The 34th also flew combat missions, including close air support, fighter escort and interdiction, psychological warfare, aerial supply, forward air control and tactical liaison. It pioneered tactical weapons and munitions, such as the minigun, the daisycutter, and the gunship. In the fall of 1964, the 602d Fighter Squadron (Commando) was activated and assigned to the group. The Skyraider became the primary strike aircraft of the 1st and 602d Squadrons from this time.
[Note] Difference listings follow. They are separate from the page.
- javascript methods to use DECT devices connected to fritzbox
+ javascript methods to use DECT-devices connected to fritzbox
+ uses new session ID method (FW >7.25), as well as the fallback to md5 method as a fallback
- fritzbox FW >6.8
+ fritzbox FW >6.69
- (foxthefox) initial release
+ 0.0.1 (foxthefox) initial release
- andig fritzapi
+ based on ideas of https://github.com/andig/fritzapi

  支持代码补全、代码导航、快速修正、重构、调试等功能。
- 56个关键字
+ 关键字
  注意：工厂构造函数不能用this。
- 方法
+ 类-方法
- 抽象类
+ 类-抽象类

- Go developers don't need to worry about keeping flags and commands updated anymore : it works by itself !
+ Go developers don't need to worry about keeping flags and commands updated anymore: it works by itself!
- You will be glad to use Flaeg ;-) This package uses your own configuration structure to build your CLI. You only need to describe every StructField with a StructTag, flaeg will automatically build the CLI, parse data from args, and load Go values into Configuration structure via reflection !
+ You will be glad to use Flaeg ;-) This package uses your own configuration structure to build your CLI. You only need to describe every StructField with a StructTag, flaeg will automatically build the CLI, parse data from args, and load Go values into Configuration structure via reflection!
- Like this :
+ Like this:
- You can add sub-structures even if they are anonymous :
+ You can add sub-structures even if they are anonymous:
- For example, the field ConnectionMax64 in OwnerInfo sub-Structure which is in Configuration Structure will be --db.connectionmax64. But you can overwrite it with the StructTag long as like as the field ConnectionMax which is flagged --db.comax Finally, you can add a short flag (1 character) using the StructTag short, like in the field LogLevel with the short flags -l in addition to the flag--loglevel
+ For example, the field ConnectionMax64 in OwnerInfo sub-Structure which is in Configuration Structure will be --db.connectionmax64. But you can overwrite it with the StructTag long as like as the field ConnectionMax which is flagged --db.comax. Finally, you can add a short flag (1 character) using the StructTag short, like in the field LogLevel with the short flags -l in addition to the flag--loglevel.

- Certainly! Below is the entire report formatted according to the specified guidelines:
The group controlled its first jet aircraft in 1964 when Martin B-57 Canberras of the 8th and 13th Bombardment Squadrons, stationed at Clark Air Base in the Philippines began to rotate to Bien Hoa, where they were attached to the group for operations. These were the first USAF jets in Viet Nam.  Prior to the passage of the Gulf of Tonkin Resolution, the United States had interpreted the Geneva Accords as prohibiting jet combat aircraft from former French Indochina. On the night of 1 November, Viet Cong located just outside the perimeter of Bien Hoa attacked the base with mortars, destroying five B-57s and damaging an additional 15.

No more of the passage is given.